Freedom of Religion in Malaysia: The Situation and Attitudes of “Deviant” Muslim Groups
- About the Book
Article 18 of the Universal Declaration of Human Rights (UDHR), published by the United Nations in 1948, states that “everyone has the right to freedom of thought, conscience and religion; this right includes freedom to change his religion or belief, and freedom, either alone or in community with others and in public or private, to manifest his religion or belief in teaching, practice, worship and observance.”
Malaysia recently won its bid to sit on the United Nations Human Rights Council from 2022 to 2024. However, while the country’s constitution is progressive in underlining the rights of religious minorities, this is severely lacking in practice as it exercises heavy regulation on religion, combined with restrictions on the practices of certain faiths.

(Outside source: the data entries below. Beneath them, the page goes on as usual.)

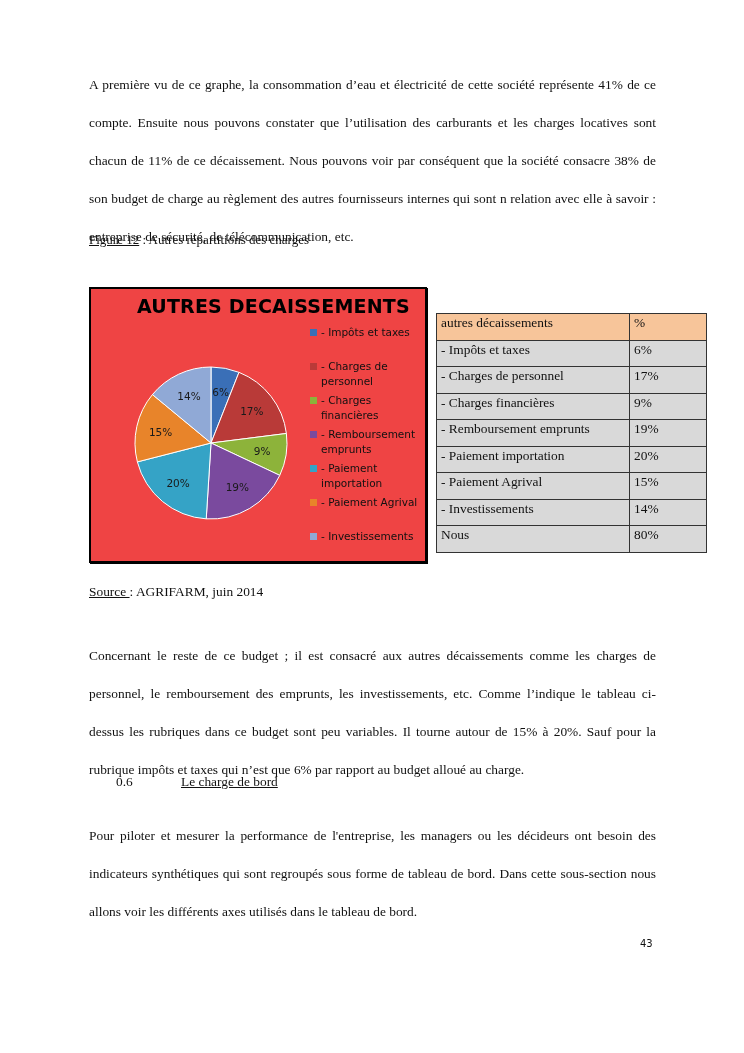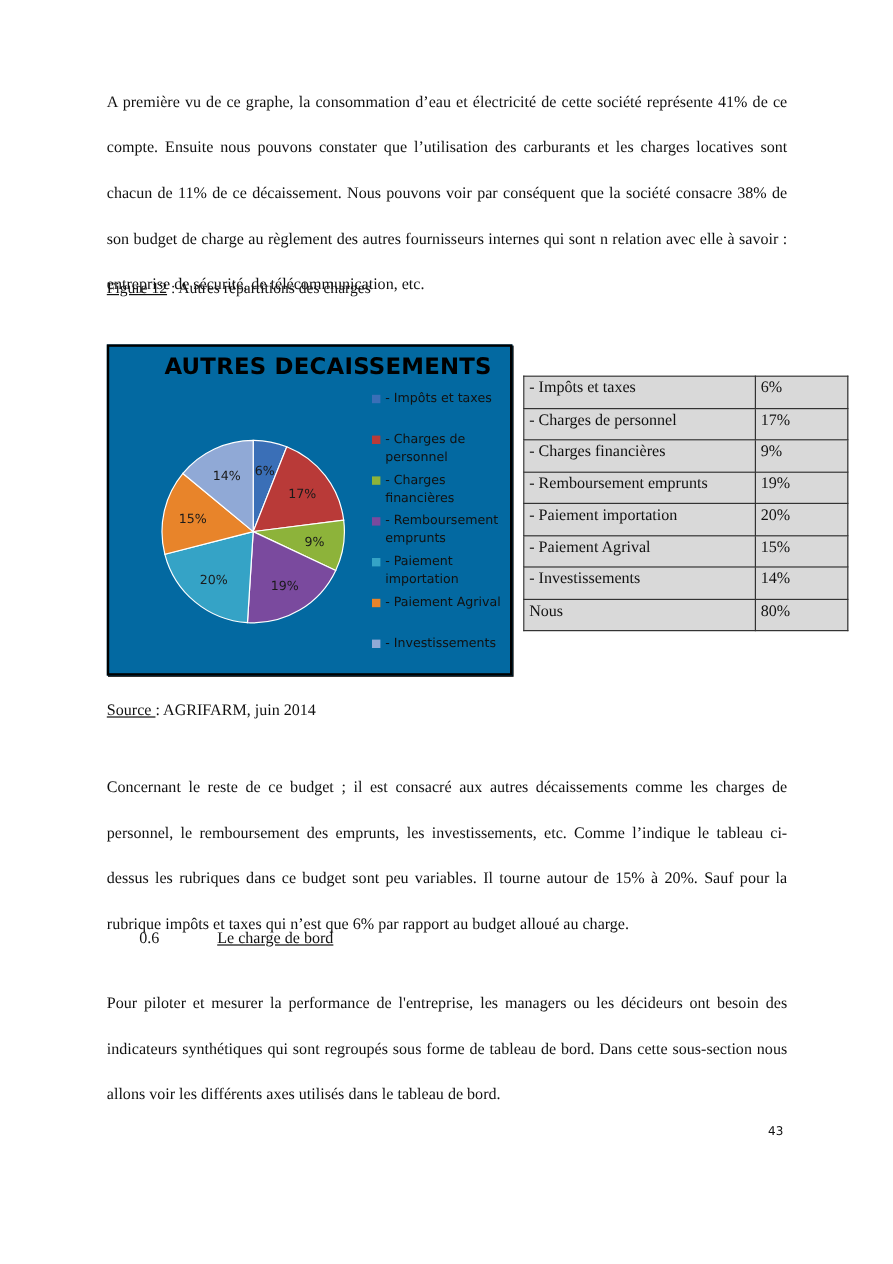--- a/index.html
+++ b/index.html
@@ -11,7 +11,7 @@
   .fig-cap { position: absolute; left: 89px; top: 232px; font-size: 13px; }
   .u { text-decoration: underline; }
   .chart-box { position: absolute; left: 89px; top: 287px; width: 334px; height: 272px;
-               border: 2px solid #000; box-shadow: 1px 1px 0 #000; background: #0369a1; }
+               border: 2px solid #000; box-shadow: 1px 1px 0 #000; background: #ef4444; }
   .chart-title { position: absolute; left: 0; top: 6px; width: 334px; text-align: left;
                  padding-left: 46px; box-sizing: border-box;
                  font-family: "DejaVu Sans", sans-serif; font-weight: bold; font-size: 19px;

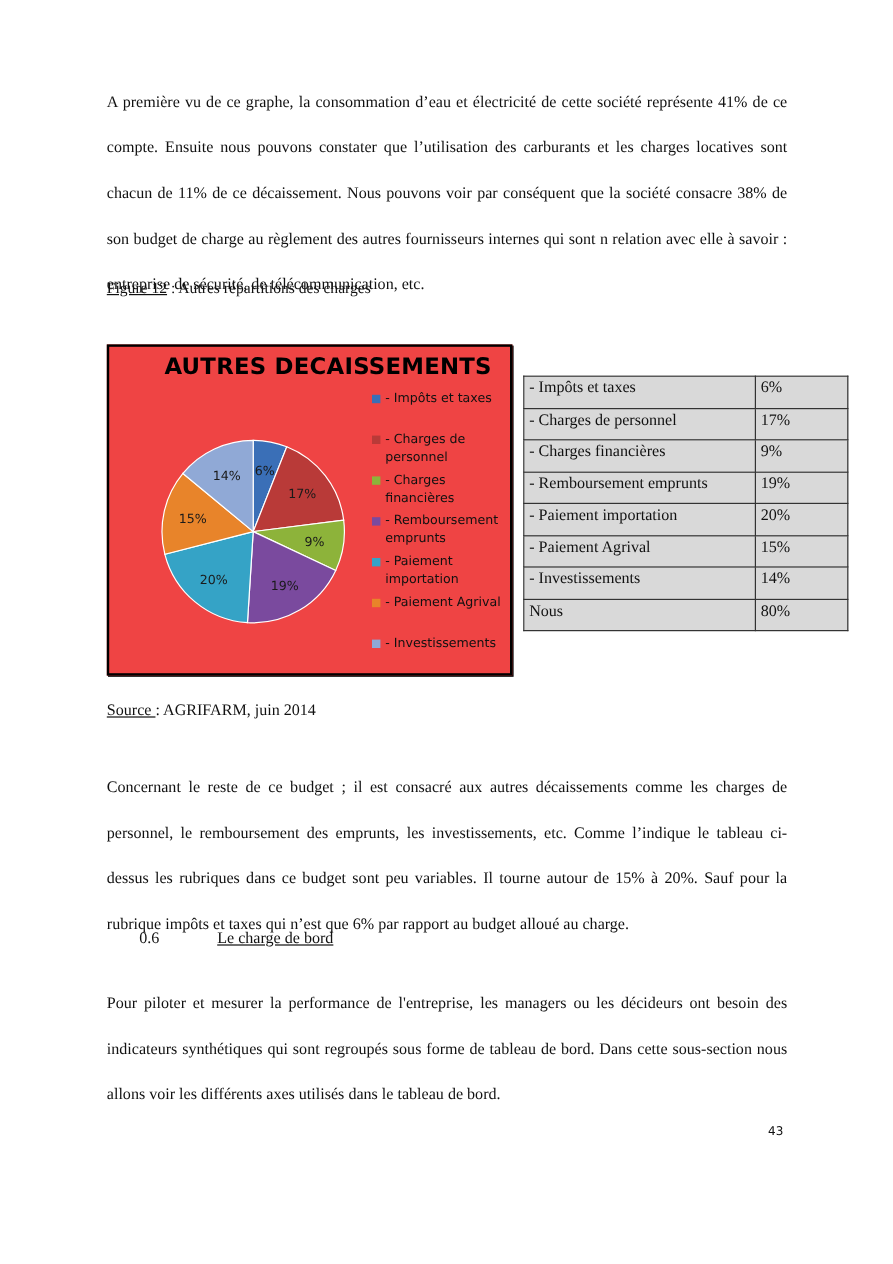--- a/index.html
+++ b/index.html
@@ -95,6 +95,10 @@
 
 <table class="data">
   <tbody id="tbody">
+    <tr class="head">
+      <td>autres décaissements</td>
+      <td class="c2">%</td>
+    </tr>
   <tr>
         <td>- Impôts et taxes</td>
         <td class="c2">6%</td>

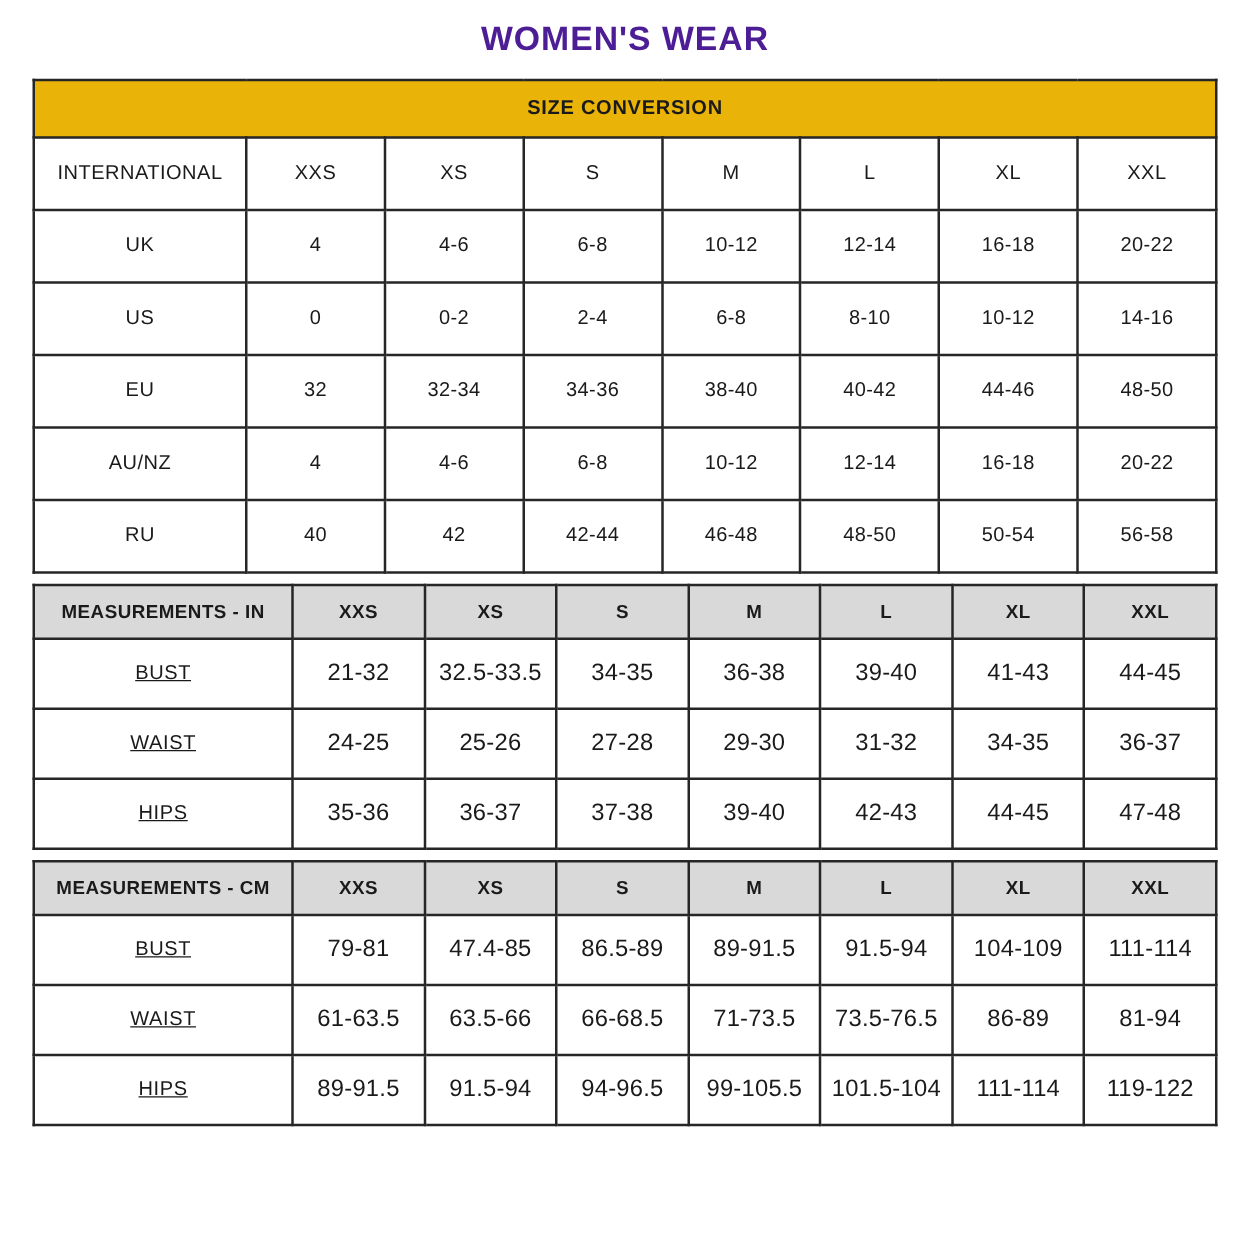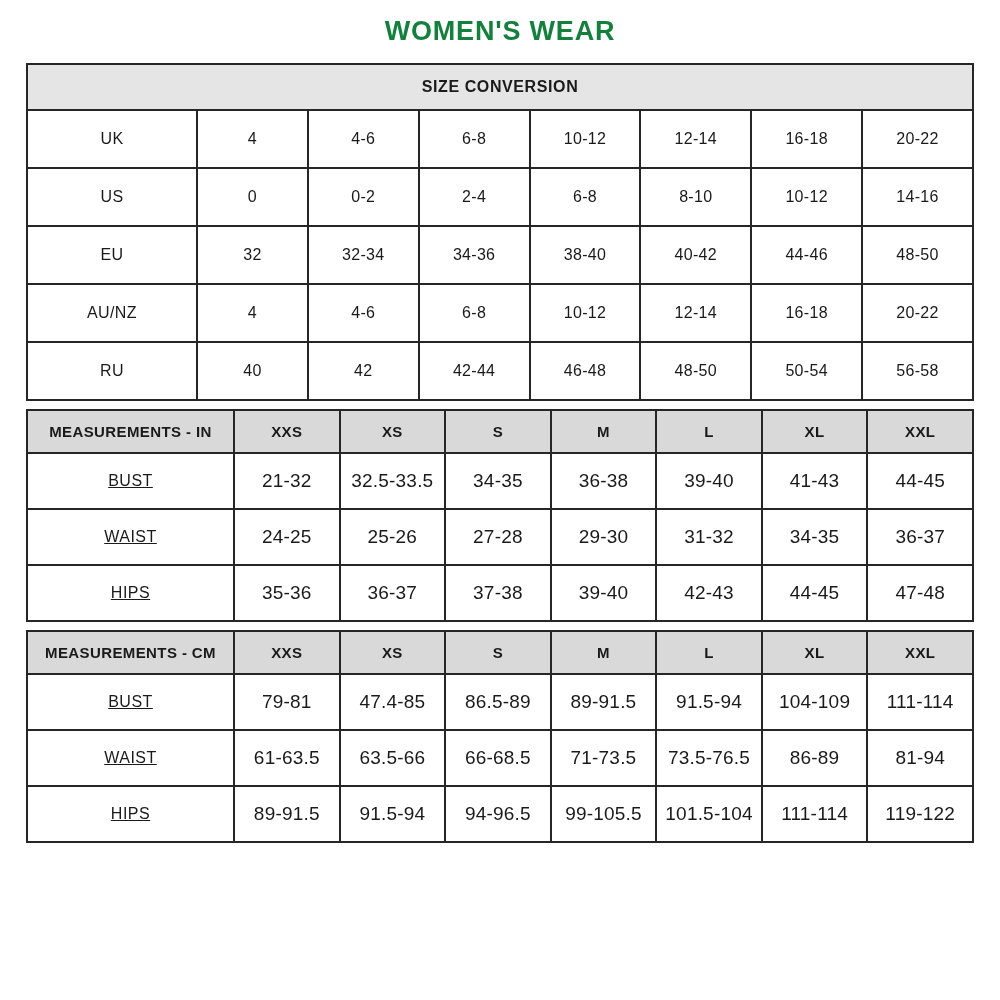--- a/index.html
+++ b/index.html
@@ -22,7 +22,7 @@
     font-weight: 700;
     letter-spacing: 0.8px;
     margin: 4px 0 16px 0;
-    color: #15803d;
+    color: #4c1d95;
   }
   table.tbl {
     width: 948px;

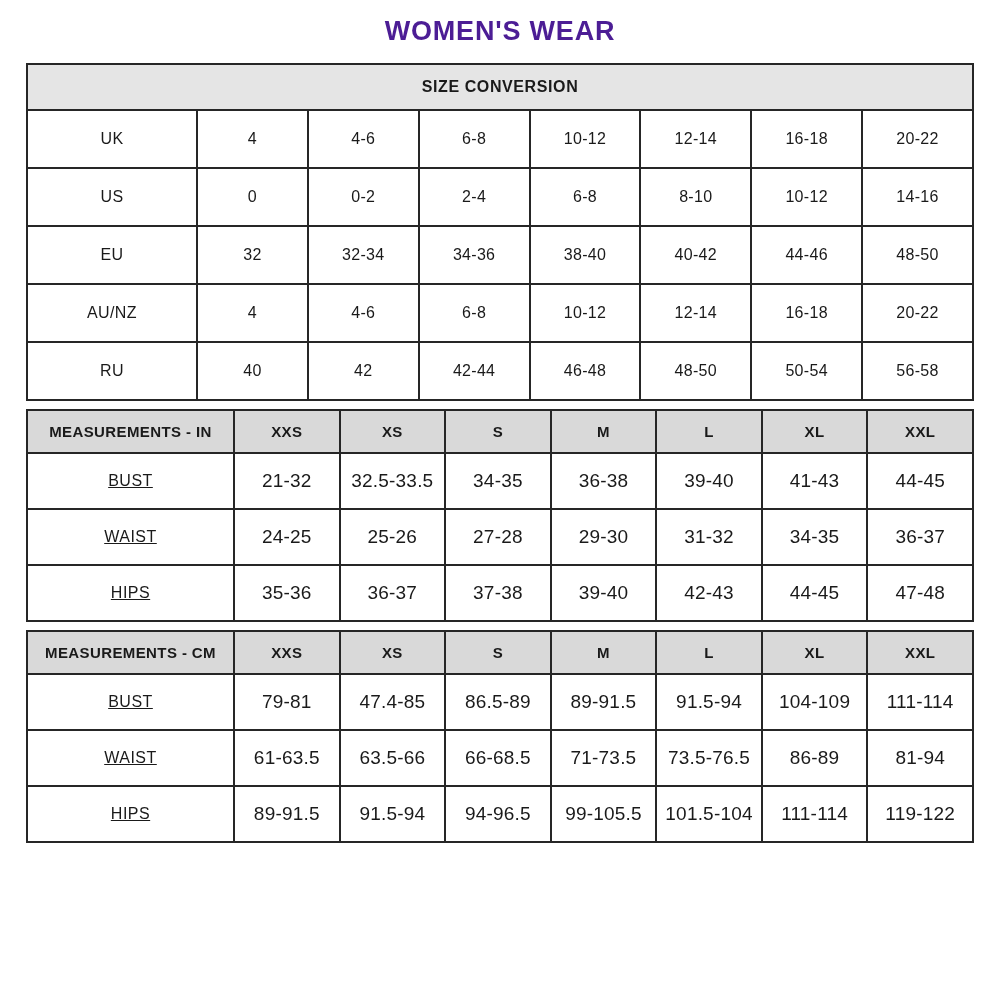--- a/index.html
+++ b/index.html
@@ -41,7 +41,7 @@
   .size-tbl col.c0 { width: 170px; }
   .tbl-title {
     height: 46px;
-    background: #e5e5e5;
+    background: #eab308;
     font-weight: 700;
     font-size: 16px;
     letter-spacing: 0.6px;

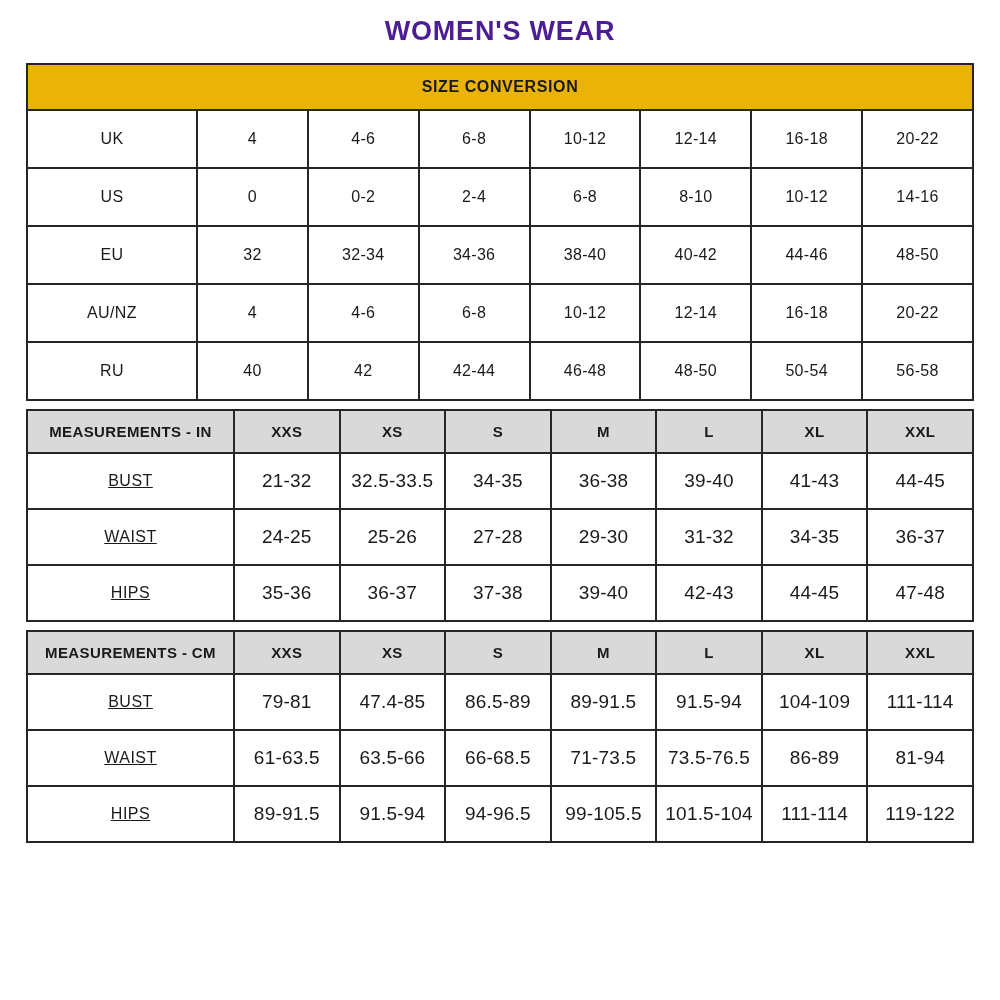--- a/index.html
+++ b/index.html
@@ -95,6 +95,16 @@
       <tr>
         <td colspan="8" class="tbl-title">SIZE CONVERSION</td>
       </tr>
+      <tr id="sc-header" class="hdr-row">
+          <td class="row-label">INTERNATIONAL</td>
+          <td class="col-hdr">XXS</td>
+          <td class="col-hdr">XS</td>
+          <td class="col-hdr">S</td>
+          <td class="col-hdr">M</td>
+          <td class="col-hdr">L</td>
+          <td class="col-hdr">XL</td>
+          <td class="col-hdr">XXL</td>
+        </tr>
     </tbody>
     <tbody id="sc-body">
         <tr>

Based on interviews and focus group discussions conducted in Malaysia, this paper uncovers the challenges faced by religious minorities in the country, and how treatment of them at the hands of religious authorities is illustrative of encroachments on their right to the freedom of religion. The groups that will be focused on are the Millah Ibrahim (Abrahamic Faith), the Baha’i faith, and the Ahmadiyah faith, all of which have been banned by the religious authorities.
It was found that the three groups navigate their respective situations differently. For example, Millah Ibrahim adherents are very conscious of the repression that they face, and have resorted to propagating their teachings in secret and migrating to countries that are more lenient towards them. On the other hand, the Baha’i community feel they have relative freedom to practise their rituals despite the fatwa which bans their movement, and therefore do not see the need to take legal action against the authorities. This is in contrast to the Ahmadiyah adherents who use legal means (such as court cases) to counteract the repression towards them.
Considering the precarious position of these groups, it is recommended that religious authorities engage with these minority groups so as to deepen their understanding of these groups and to properly assess the perceived threat that they allegedly pose. Such engagement would also allow Malaysia to uphold its commitment to human rights.
- About the Author(s)
Mohd Faizal Musa, AuthorMohd Faizal Musa is Visiting Fellow at the ISEAS – Yusof Ishak Institute, Singapore and Research Fellow at the Institute of the Malay World and Civilization, National University of Malaysia (UKM). He also contributes to the Global Shi’a Diaspora, Project on Shi’ism and Global Affairs at Harvard Divinity School.